Dans la tradition de la Rome papale (j’en ai vécu les “prolongements”), on avait au contraire une respectueuse attention envers ceux qui ne partageaient pas la même foi, tout en pratiquant des mœurs exemplaires. La chronique du règne de Pie IX est riche d’épisodes et de reconnaissances de ce genre, avec des aspects très significatifs. Toujours à Rome, on observait souvent dans le langage courant des expressions comme “va mourir assassiné”. C’était une manière de parler, mais il reste vrai que les statistiques parlent d’ un nombre impressionnant d’assassinats dans les dernières décennies du dix-neuvième siècle. Ces violentes turbulences se manifestaient surtout dans les tavernes, qui étaient presque le seul endroit où les hommes passaient du temps en dehors de leur famille, après leur journée de travail.

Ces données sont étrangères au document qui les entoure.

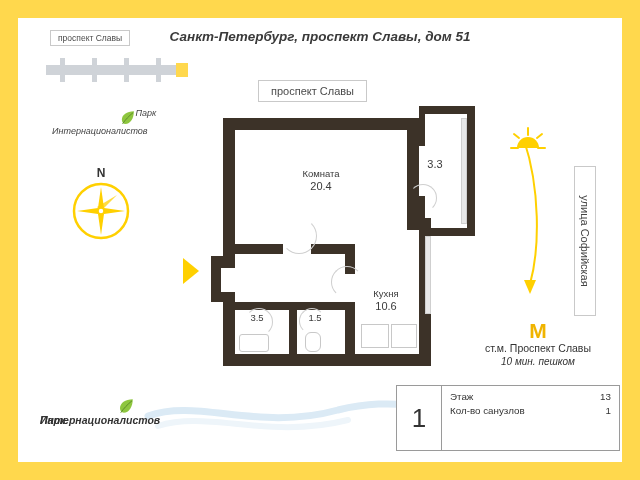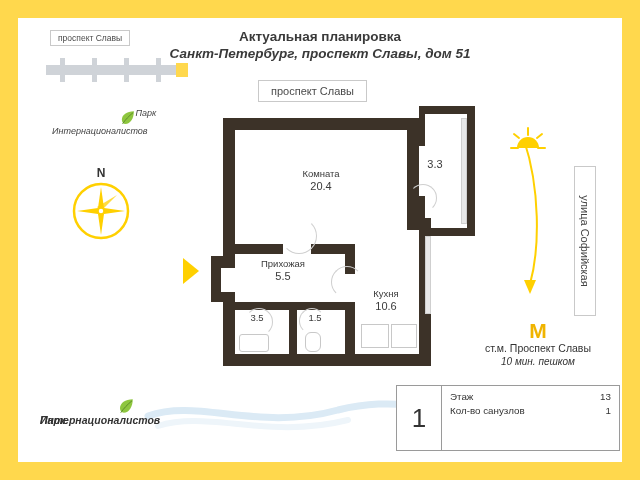"Актуальная планировка" div.l1 { html: <div>Актуальная планировка</div> -> none }
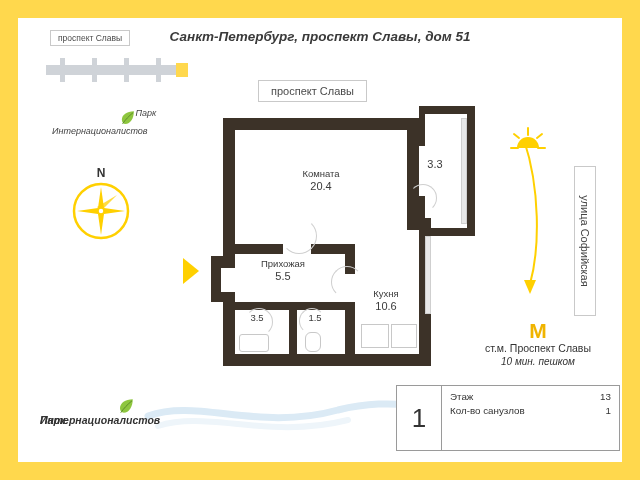"Прихожая" div.lbl { html: <div> <div>Прихожая</div> <div>5.5</div> </div> -> none }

Le débat entre experts sur les “origines alcooliques” de certains délits contre la personne reste d’ailleurs ouvert encore aujourd’hui. Celles-ci constituent des circonstances aggravantes ou (thèse minoritaire) atténuantes en ce qui concerne la volonté de commettre un délit. C’est là que s’insère la question de la drogue qui, semble-t-il, prend des dimensions de plus en plus importantes. Le prix élevé des stupéfiants n’en empêche pas la diffusion; tout au contraire, il provoque une diffusion parallèle d’autres comportements délictueux. En matière de drogues, se pose aussi un problème qui concerne beaucoup d’étudiants: l’usage des amphétamines (ou d’autres drogues similaires) pendant la préparation des examens.
Et dans notre milieu politique lui-même, dès ses débuts, il n’était pas rare de voir circuler des médicaments qui… aidaient à rester éveillés et éloquents pendant les fatigantes tournées de propagande. L’autopsie d’un de nos collègues qui mourut tout jeune démontra que son organisme était usé jusqu’à la corde par ces mêmes stupéfiants dont il abusait. L’une des questions les plus difficiles (et aussi les plus inutiles) que l’on peut se poser est de savoir quelles conséquences ces excitants comportent pour l’organisme. Je me souviens, par analogie, que l’autopsie d’un de nos collègues, fumeur invétéré qui mourut à l’improviste, révéla des poumons réduits à deux petits tas de sciure.
Une image de l’ermitage de Lecceto, Sienne

Une image de l’ermitage de Lecceto, Sienne

Peut-être faudrait-il écouter le récent avertissement d’un prêtre fort instruit, qui invitait à ne pas oublier l’obligation de la tempérance, dont on trouve difficilement trace aujourd’hui.
Je me dérobe, étant donnée mon incompétence (que je partage d’ailleurs avec d’autres), à ceux qui me demandent un jugement sur l’époque actuelle comparée au passé. Les statistiques ne sont pas d’une grande aide sur ce point, ne serait-ce que par leur caractère inévitablement limité (sur le plan quantitatif et qualitatif). Quoiqu’il en soit, en dépit du profond changement des sensibilités et des mœurs, une certaine progression de la permissivité ne peut pas ne pas avoir de graves incidences. Je tends à citer souvent ce que j’ai lu sur l’excitabilité, qui croît au fur et à mesure que diminue la… consommation des textiles dans la mode féminine.
Je ne voudrais pas ennuyer en citant encore la tante Mariannina (née en 1854), qui m’a élevé sous son toit. À part son chapeau et sa voilette, elle avait en tout et pour tout deux ou trois combinaisons, et toutes lui arrivaient à la cheville.
Quoiqu’il en soit, on éviterait des jugements trop précipités si l’on pensait qu’une certaine réserve peut dériver du désir d’éviter la publicité plutôt que de la non observation des règles.
Des jugements sommaires ne sont pas seulement difficiles, ils sont impossibles.